Le Livret A aux mains d’une clique de braqueurs va-t-en-guerre


Deux annonces simultanées : l’épargne française aux mains d’un pouvoir militariste


L’argent des plus pauvres perd de la valeur

Le 13 juillet, Bruno Le Maire annonce le blocage du taux d’intérêt du Livret A à 3% pour les 18 prochains mois. Le Livret A, c’est le moyen le plus simple (et gratuit) de mettre de côté un peu d’argent afin d’anticiper de grosses dépenses (achat de voiture, travaux dans son logement, etc). C’est un peu comme le bas de laine de nos grand-mères, sauf que celui-ci apporte un taux d’intérêt permettant de compenser l’inflation et éviter de trop perdre en pouvoir d’achat.

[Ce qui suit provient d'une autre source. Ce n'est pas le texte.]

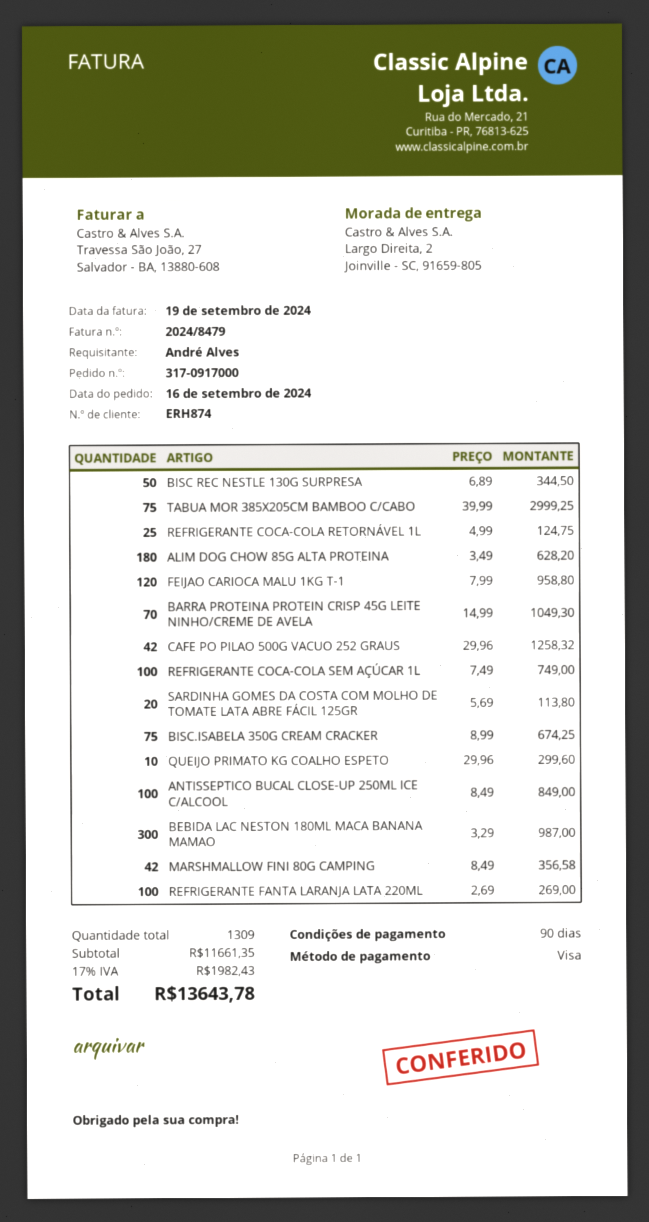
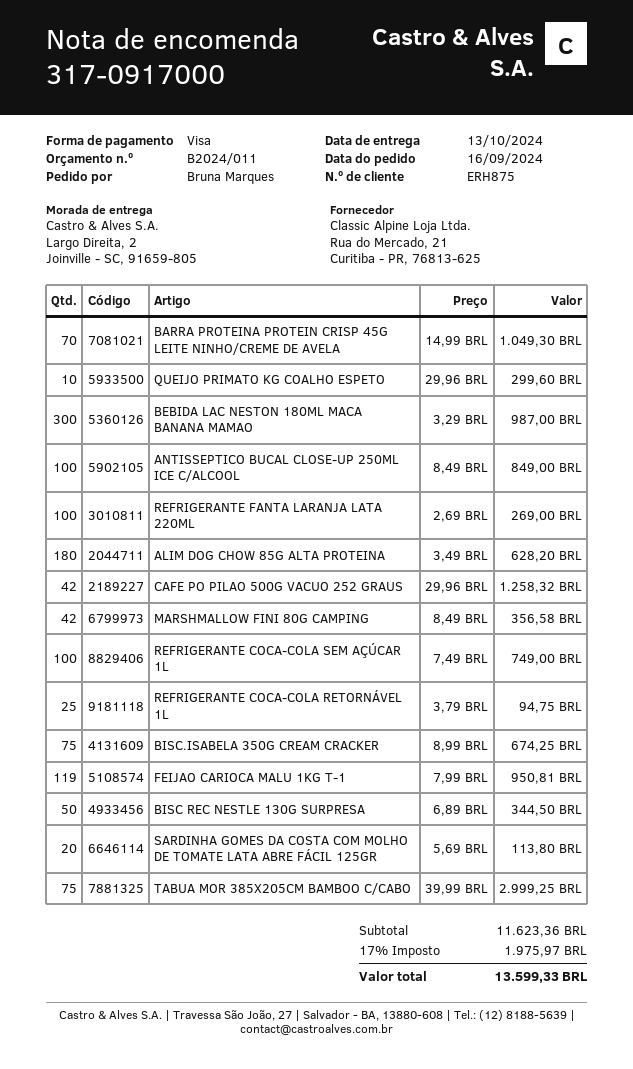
customer number: ERH874 -> ERH875
ordered by: André Alves -> Bruna Marques
REFRIGERANTE COCA-COLA RETORNÁVEL 1L: 25 x 4.99 = 124.75 -> 25 x 3.79 = 94.75
FEIJAO CARIOCA MALU 1KG T-1: 120 x 7.99 = 958.80 -> 119 x 7.99 = 950.81
subtotal: 11661.35 -> 11623.36
tax: 17% = 1982.43 -> 17% = 1975.97
total: 13643.78 -> 13599.33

En théorie, le taux du Livret A doit donc accompagner l’inflation : son rendement augmente avec les prix selon un mode de calcul complexe. Il aurait dû être revalorisé à 4,1% en ce début d’été, mais Bruno Le Maire en a décidé autrement pour limiter le “coût du crédit pour les PME […] et le logement social”. Mais le journal libéral Les Échos ne s’y trompe pas en titrant son article “Livret A : avec le gel du taux, les banques remportent une victoire”. Bruno Le Maire, lorsqu’il ne parle pas de renflements bruns dans ses bouquins médiocres, est un larbin du système bancaire. Et payer des taux d’intérêt aux épargnant-es, les banques n’aiment pas ça.

Car si le Livret A n’est plus assez rémunérateur pour protéger l’épargne des français-es, où placer l’argent qu’on a mis de côté ? Dans des fonds plus rémunérateurs, plus alléchants, mais aussi plus risqués : dans des placements boursiers notamment. En gros, pendant que les plus modestes vont voir leurs économies diminuer, les plus riches vont pouvoir spéculer tranquillement grâce au dynamisme de PME (qui peuvent emprunter à des taux avantageux avec la mesure de Le Maire) qui vont porter les grosses sociétés boursières. Le mécanisme est clair : il vise à maintenir encore un peu plus longtemps un système à bout de souffle, qui explosera bientôt, celui du capitalisme financier.

L’armée financée au détriment du logement social et de la transition écologique

La deuxième annonce, passée plus inaperçue et pourtant très symbolique, nous vient de la loi de programmation militaire 2024-2030. Dès l’année prochaine l’argent déposé sur les Livrets A pourra permettre de financer des entreprises d’armement, alors qu’il était jusqu’ici réservé au financement du logement social (construction ou rénovation) ainsi qu’à la transition énergétique. Thomas Gassilloud, président de la commission défense à l’Assemblée nationale, explique à Europe 1 que “Le but c’est de donner une impulsion au secteur bancaire pour les pousser à s’intéresser au financement des entreprises de défense. C’est un secteur qui a parfois mauvaise presse, c’est plus facile de financer des panneaux solaires que des chars par exemple. Pour autant, l’un et l’autre sont des conditions de la durabilité de notre société”.

“La durabilité de notre société”, c’est donc de fabriquer des armes de guerre dont 80% sont exportées vers l’étranger. La France est en effet déjà le troisième exportateur d’armes au monde, cette industrie est florissante, mais les va-t-en-guerre n’en ont jamais assez. Sur fond de guerre en Ukraine, de discours militaristes, d’endoctrinement de la jeunesse et de répression des quartiers populaires, le timing est idéal pour ponctionner l’épargne des français-es et financer les armes qui nous tuent ou nous mutilent. La France entre dans un état de guerre permanent, c’est “durable”.

La création d’un livret spécial défense a même été validée par le Sénat, sur une idée d’un sénateur LR et d’un autre du PS. Pascal Allizard, socialiste en carton mais vrai militariste, voit même dans la création de ce “livret d’épargne souveraineté” une dimension “pédagogique et même patriotique” selon la chaîne Public Sénat. Le ministre des Armées, Sébastien Lecornu, accueille l’idée avec bienveillance car “on ne peut pas aider des entreprises qui seraient en lien avec des armes, je cite, de destruction massive”.

Les pauvres entreprises qui sèment la mort à travers le monde ont du mal à emprunter, heureusement que le pouvoir veille à ponctionner dans le logement social et la transition écologique pour les aider à exporter encore plus d’armes pour la grandeur de la France.